Le constat de départ ? Le commerce équitable a du succès. Depuis 5 ans, le marché européen des produits qui en sont issus a enregistré une hausse en volume de 20 pc par an. De nouveaux acteurs apparaissent; les intermédiaires, les marques, les labels se multiplient et la grande distribution met ces produits à la portée du plus grand nombre. "Cet élargissement est une opportunité, mais c'est aussi un défi", affirme d'entrée de jeu Isabel Yépez, professeur à l'UCL qui a coordonné la recherche avec Marc Mormont, de l'ULg, et le soutien de la Politique scientifique fédérale. Le commerce équitable - qui s'est développé depuis un demi-siècle sur base d'initiatives volontaristes d'ONG qui voulaient commercer de façon solidaire avec les pays du Sud -, c'est un juste prix payé aux petits producteurs du Sud, c'est un système de préfinancement de la production, c'est la porte ouverte à des projets de développement local. "On fait un échange commercial mais autour de cet échange, il y a un projet de développement", .

Aujourd'hui, succès aidant, le secteur du commerce équitable se transforme, se professionnalise, offre des produits plus élaborés. La concurrence fait son apparition. Les acteurs sont de plus en plus nombreux à se réclamer du commerce équitable ou éthique c'est-à-dire davantage porté sur le respect des règles de l'Organisation internationale du travail (OIT) en matière d'horaires, de salaires, etc. Le commerce équitable s'éloigne de plus en plus de ses normes d'origine pour se rapprocher d'un modèle marchand classique plutôt que solidaire. La notion a tendance à se diluer...

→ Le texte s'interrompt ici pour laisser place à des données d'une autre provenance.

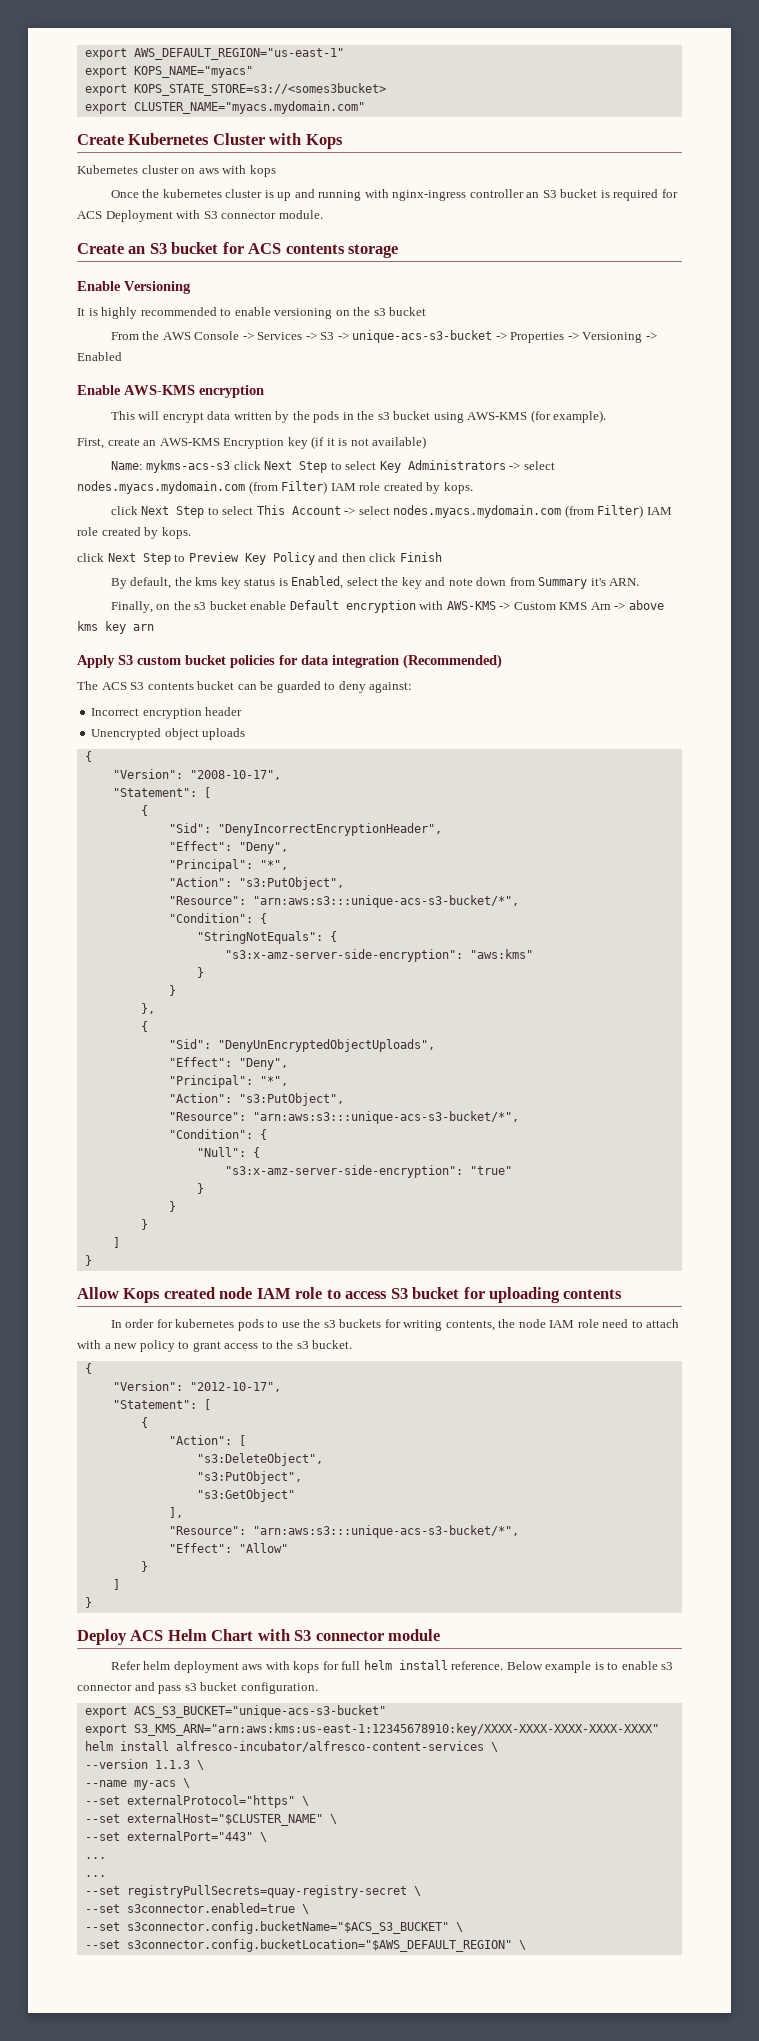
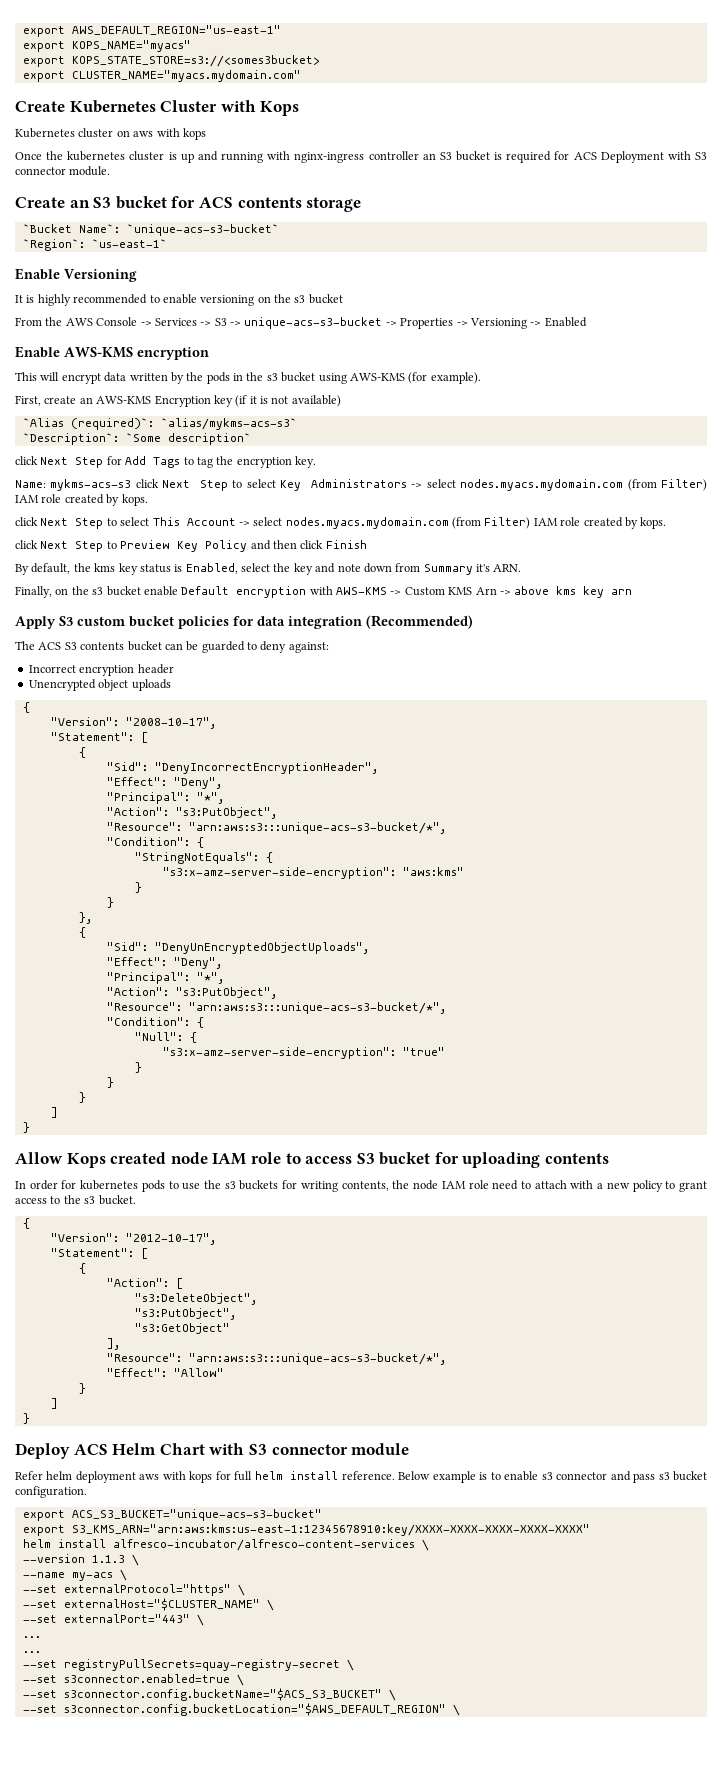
(399, 251) none -> [22,224,279,236] [22,239,167,251] // `Bucket Name`: `unique-acs-s3-bucket` // `Region`: `us-east-1`
(427, 442) none -> [22,418,297,430] [22,433,251,445] [15,456,316,468] // `Alias (required)`: `alias/mykms-acs-s3` // `Description`: `Some description` // click Next Step for Add Tags to tag the encryption key.

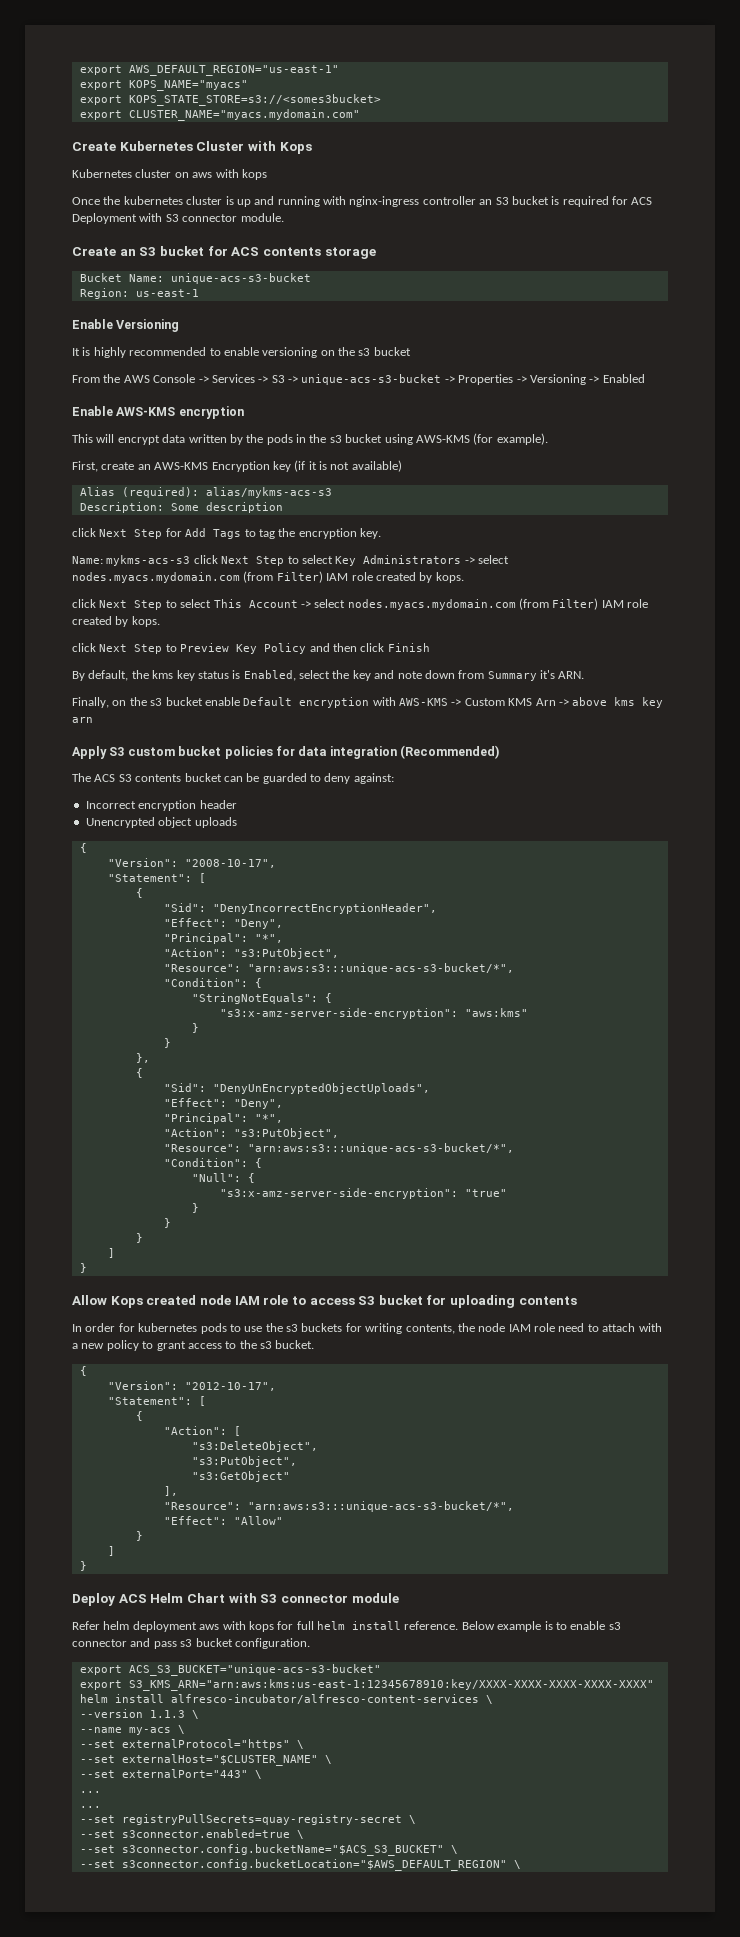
[22,224,279,236] [22,239,167,251] `Bucket Name`: `unique-acs-s3-bucket` // `Region`: `us-east-1` -> [79,273,311,284] [79,288,199,299] Bucket Name: unique-acs-s3-bucket // Region: us-east-1
[22,418,297,430] [22,433,251,445] `Alias (required)`: `alias/mykms-acs-s3` // `Description`: `Some description` -> [79,487,332,498] [79,502,283,513] Alias (required): alias/mykms-acs-s3 // Description: Some description

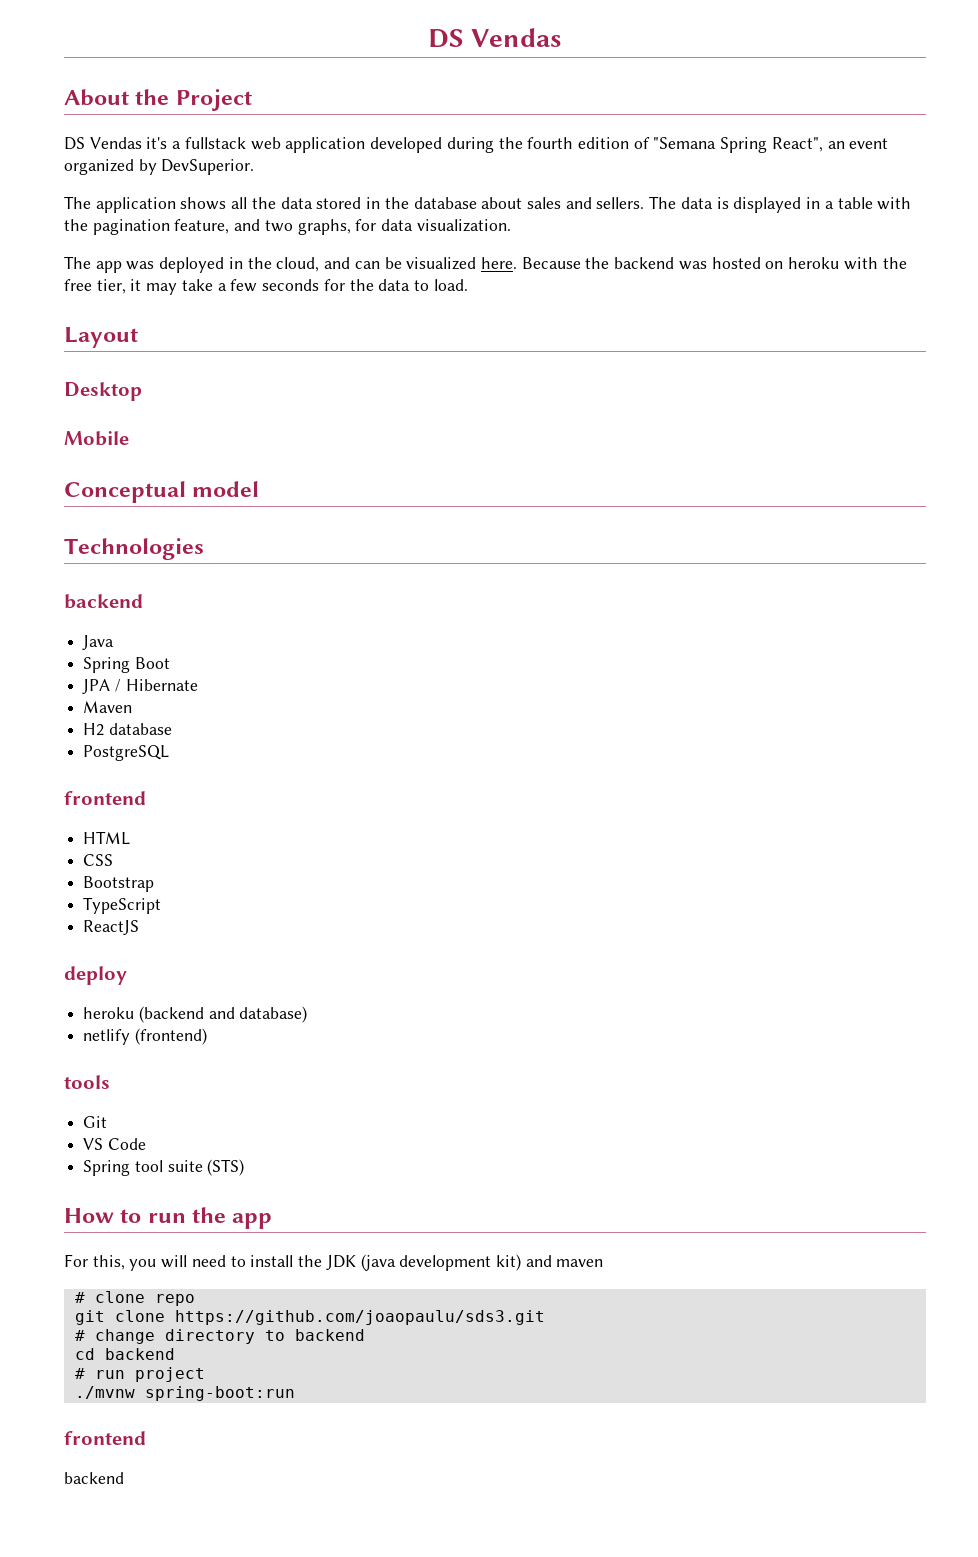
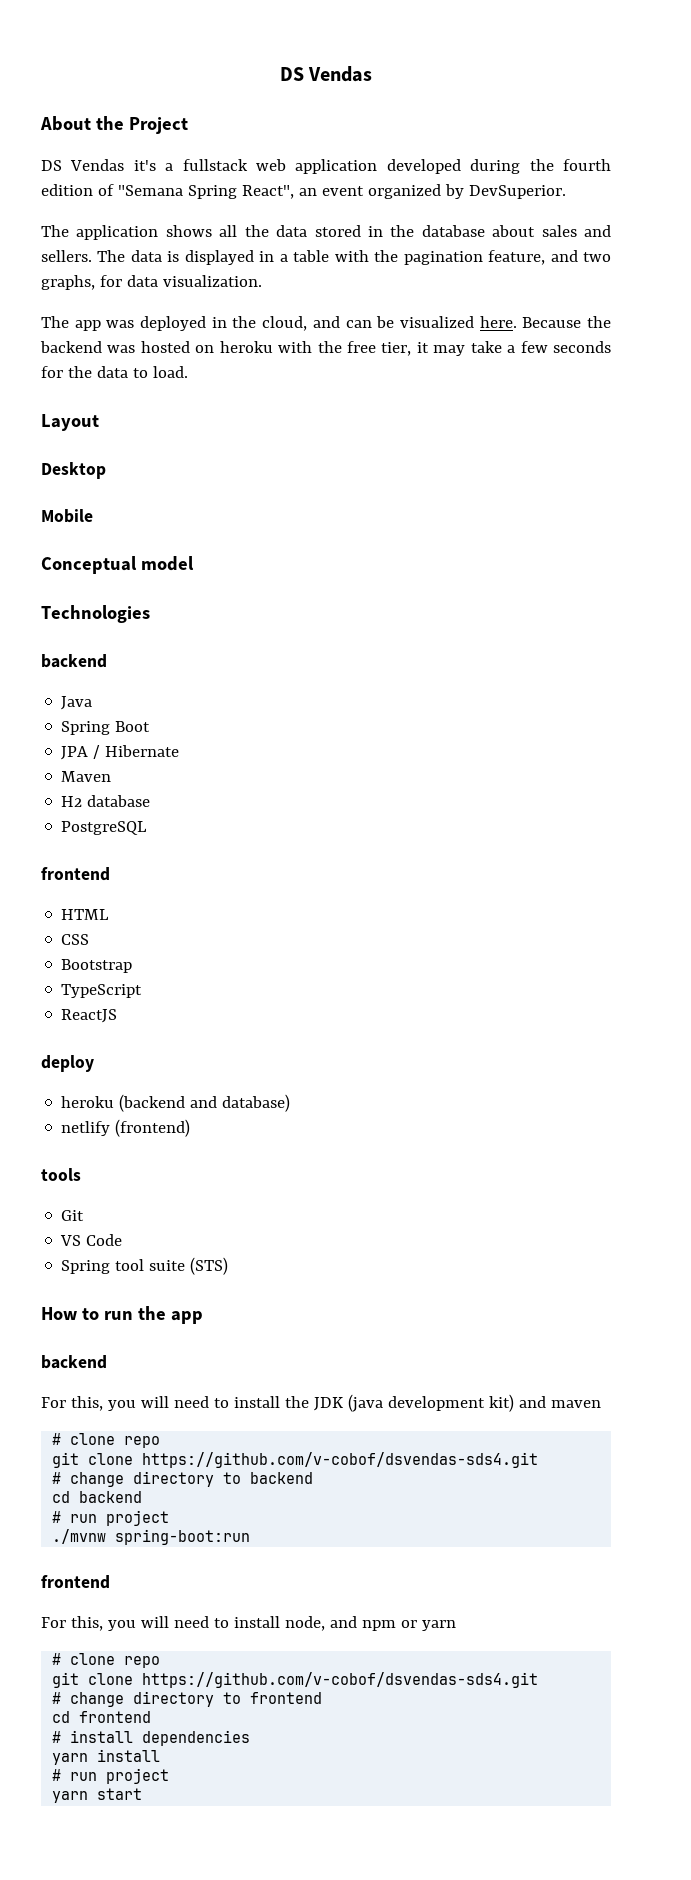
(273, 1221) none -> [41,1355,107,1369] // backend
[174,1310,545,1325] https://github.com/joaopaulu/sds3.git -> [142,1452,539,1468] https://github.com/v-cobof/dsvendas-sds4.git
[64,1472,124,1484] backend -> [41,1616,456,1631] [52,1653,161,1668] [52,1672,539,1688] [52,1691,323,1707] [52,1711,152,1723] [52,1730,251,1746] [52,1749,161,1765] [52,1768,170,1784] [52,1788,143,1803] For this, you will need to install node, and npm or yarn // # clone repo // git clone https://github.com/v-cobof/dsvendas-sds4.git // # change directory to frontend // cd frontend // # install dependencies // yarn install // # run project // yarn start

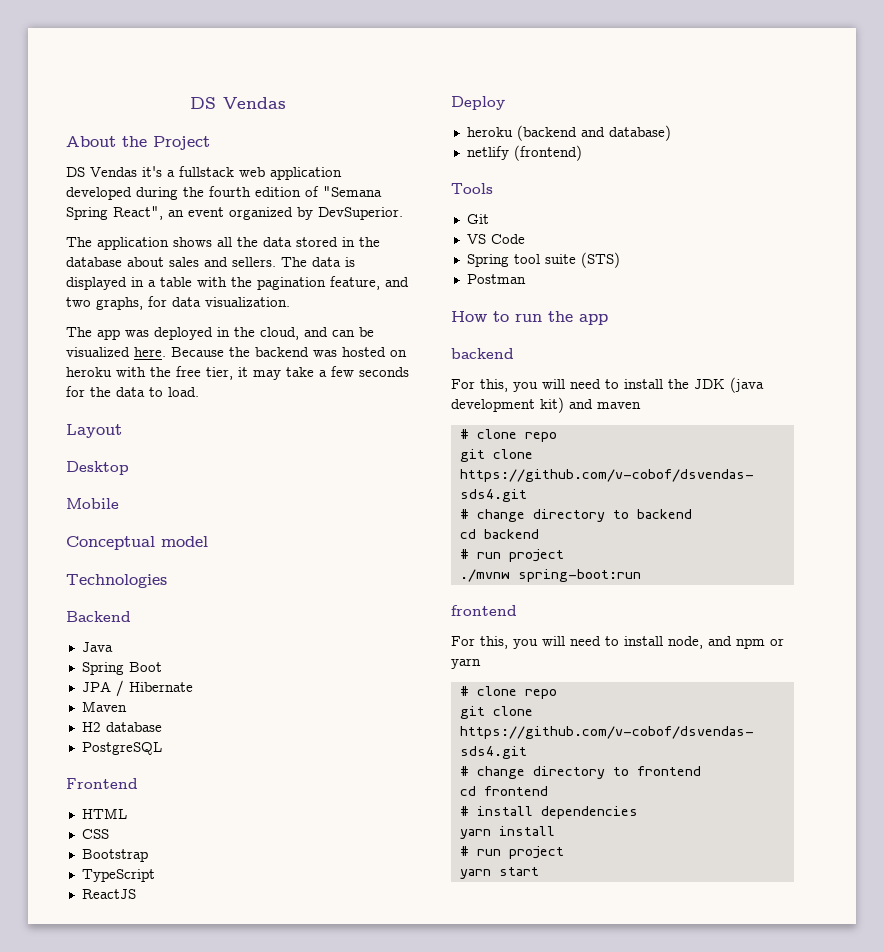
[41,654,107,668] backend -> [66,611,131,622] Backend
[41,867,110,881] frontend -> [66,778,138,789] Frontend
[41,1055,94,1072] deploy -> [451,96,505,110] Deploy
[41,1168,81,1181] tools -> [451,183,493,194] Tools
(229, 1266) none -> [466,274,526,284] // Postman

Et les chercheurs de recommander, comme le font d'ailleurs depuis un an les acteurs "traditionnels" du secteur comme Oxfam et Max Havelaar, que la notion de commerce équitable soit clarifiée. Ils appellent, dès lors, les pouvoirs publics belges (certaines propositions sont déjà sur la table), européens et internationaux, à intervenir dans le débat pour garantir que les produits étiquetés équitables le soient réellement et respectent les normes mises en place par le secteur. " Il faut renforcer les normes du commerce équitable, conclut Marc Mormont, et mettre en place un système de contrôle pour éviter la dilution de celui-ci." Normalisation juridique ou négociée avec les acteurs concernés ? La question est posée.

Sachant qu'une norme négociée permettrait une meilleure adaptation à la diversité des projets sur le terrain.